There are bugs/missing code in the entire exercise. The participants are expected to work upon them.
***
***

## Here are some useful links:

> 1. **[Read](http://www.ats.ucla.edu/stat/mult_pkg/faq/general/dummy.htm)** about interaction variable coding
2. Refer **[link](http://www.statmethods.net/input/valuelabels.html)** to know about adding lables to factors
3. Refer **[link](http://stackoverflow.com/questions/2342472/recode-relevel-data-frame-factors-with-different-levels)** to relvel factor variables
4. **[Read](http://stats.stackexchange.com/questions/88485/variable-is-significant-through-stepwise-regression-but-not-in-final-models-sum)** about the issues in stepwise regression
5. **[Read](http://topepo.github.io/caret/training.html)** about the modelling activity via caret package
6. The **[complete](http://topepo.github.io/caret/modelList.html)** list of tuning parameter for different models in caret package


***

# Code starts here
We are going to use below mentioned libraries for demonstrating logistic regression:



In [None]:
library(caret)    #for data partition. Model building
library(ROCR)     #for ROC plot (other way)
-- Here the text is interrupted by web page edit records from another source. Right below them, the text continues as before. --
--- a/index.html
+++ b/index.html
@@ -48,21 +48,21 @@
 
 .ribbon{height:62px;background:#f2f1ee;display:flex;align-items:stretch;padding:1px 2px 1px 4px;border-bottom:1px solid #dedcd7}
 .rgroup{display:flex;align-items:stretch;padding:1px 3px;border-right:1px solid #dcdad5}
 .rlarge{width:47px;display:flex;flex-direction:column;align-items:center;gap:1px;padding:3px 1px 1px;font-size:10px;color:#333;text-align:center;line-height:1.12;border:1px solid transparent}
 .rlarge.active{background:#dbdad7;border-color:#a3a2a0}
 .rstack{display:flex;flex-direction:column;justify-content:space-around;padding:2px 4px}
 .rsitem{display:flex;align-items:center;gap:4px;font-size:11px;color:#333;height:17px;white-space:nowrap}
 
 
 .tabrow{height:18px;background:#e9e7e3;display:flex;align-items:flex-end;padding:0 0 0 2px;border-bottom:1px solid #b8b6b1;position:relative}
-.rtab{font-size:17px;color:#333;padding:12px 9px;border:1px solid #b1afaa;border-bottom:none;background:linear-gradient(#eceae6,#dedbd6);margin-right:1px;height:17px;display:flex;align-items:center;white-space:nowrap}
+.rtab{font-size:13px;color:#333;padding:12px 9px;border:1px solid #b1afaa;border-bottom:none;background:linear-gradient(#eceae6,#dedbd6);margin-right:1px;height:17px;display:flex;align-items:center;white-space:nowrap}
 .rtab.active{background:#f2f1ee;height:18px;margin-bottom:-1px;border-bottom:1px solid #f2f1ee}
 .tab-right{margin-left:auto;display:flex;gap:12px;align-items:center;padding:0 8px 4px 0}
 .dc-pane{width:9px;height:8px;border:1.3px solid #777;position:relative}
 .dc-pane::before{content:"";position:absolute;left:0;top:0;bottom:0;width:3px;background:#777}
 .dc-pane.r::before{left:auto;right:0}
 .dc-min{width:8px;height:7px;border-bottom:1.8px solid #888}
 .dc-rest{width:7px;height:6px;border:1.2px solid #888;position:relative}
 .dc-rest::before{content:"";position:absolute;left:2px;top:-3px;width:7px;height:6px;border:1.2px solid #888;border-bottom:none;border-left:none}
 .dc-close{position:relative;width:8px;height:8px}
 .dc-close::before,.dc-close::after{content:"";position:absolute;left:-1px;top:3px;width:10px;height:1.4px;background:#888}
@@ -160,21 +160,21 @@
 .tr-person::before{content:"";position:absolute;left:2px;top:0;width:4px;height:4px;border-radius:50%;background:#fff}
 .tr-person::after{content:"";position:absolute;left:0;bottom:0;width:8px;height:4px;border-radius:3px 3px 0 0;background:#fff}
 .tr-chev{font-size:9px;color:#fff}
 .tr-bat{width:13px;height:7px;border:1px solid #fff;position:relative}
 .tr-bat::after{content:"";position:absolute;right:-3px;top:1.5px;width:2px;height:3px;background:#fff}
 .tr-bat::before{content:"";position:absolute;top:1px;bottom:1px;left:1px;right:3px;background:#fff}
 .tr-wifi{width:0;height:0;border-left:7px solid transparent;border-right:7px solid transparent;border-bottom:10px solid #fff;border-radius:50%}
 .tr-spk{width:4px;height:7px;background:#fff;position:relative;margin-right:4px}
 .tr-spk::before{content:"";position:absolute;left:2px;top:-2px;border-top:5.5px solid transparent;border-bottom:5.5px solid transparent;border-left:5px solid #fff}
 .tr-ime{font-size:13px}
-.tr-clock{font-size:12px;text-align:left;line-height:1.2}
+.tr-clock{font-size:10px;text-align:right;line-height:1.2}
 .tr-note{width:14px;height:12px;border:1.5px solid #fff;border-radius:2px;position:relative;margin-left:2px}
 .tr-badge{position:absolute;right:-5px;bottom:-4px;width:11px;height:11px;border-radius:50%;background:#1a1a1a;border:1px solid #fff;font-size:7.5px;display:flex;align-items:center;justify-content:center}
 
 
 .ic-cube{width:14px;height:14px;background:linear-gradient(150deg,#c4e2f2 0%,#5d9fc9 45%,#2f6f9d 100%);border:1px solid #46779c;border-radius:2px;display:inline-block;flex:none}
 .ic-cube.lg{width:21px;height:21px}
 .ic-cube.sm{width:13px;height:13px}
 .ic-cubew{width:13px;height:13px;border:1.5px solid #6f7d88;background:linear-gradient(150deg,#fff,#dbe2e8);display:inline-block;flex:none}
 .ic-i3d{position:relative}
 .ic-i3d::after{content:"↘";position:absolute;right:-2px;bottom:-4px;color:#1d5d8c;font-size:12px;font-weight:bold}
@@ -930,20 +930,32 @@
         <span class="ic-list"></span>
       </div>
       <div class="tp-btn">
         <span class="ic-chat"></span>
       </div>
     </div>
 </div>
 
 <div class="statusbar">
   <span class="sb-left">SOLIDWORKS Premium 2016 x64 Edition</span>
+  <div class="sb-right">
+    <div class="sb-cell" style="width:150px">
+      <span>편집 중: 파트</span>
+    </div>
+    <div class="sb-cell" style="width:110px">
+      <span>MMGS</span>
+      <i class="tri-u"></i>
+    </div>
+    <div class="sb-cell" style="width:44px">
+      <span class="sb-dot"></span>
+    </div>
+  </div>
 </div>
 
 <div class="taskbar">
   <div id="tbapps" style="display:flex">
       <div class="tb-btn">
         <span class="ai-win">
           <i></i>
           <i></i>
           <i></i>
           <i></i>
## Data Import and Manipulation

### 1. Importing a data set

_Give the correct path to the data_


In [None]:
raw.data <- read.csv("/Users/Rahul/Documents/Datasets/HR_data.csv", header = TRUE,sep = ",",na.strings = c(""," ", "NA"))


Note that `echo = FALSE` parameter prevents printing the R code that generated the
plot.

### 2. Structure and Summary of the dataset



In [None]:
str(raw.data)
summary(raw.data)



Create a new data frame and store the raw data copy. This is being done to have a copy of the raw data intact for further manipulation if needed.



In [None]:
filter.data <- na.omit(raw.data) # listwise deletion of missing


### 3. Create train and test dataset

#### Reserve 80% for **_training_** and 20% of **_test_**

_Correct the error in the below code chunk_


In [None]:
set.seed(2341)
trainIndex <- createDataPartition(filter.data$Status, p = 0.20, list = FALSE)
data.train <- filter.data[trainIndex,]
data.test <- filter.data[trainIndex,]


We can pull the specific attribute needed to build the model is another data frame. This agian is more of a hygine practice to not touch the **train** and **test** data set directly.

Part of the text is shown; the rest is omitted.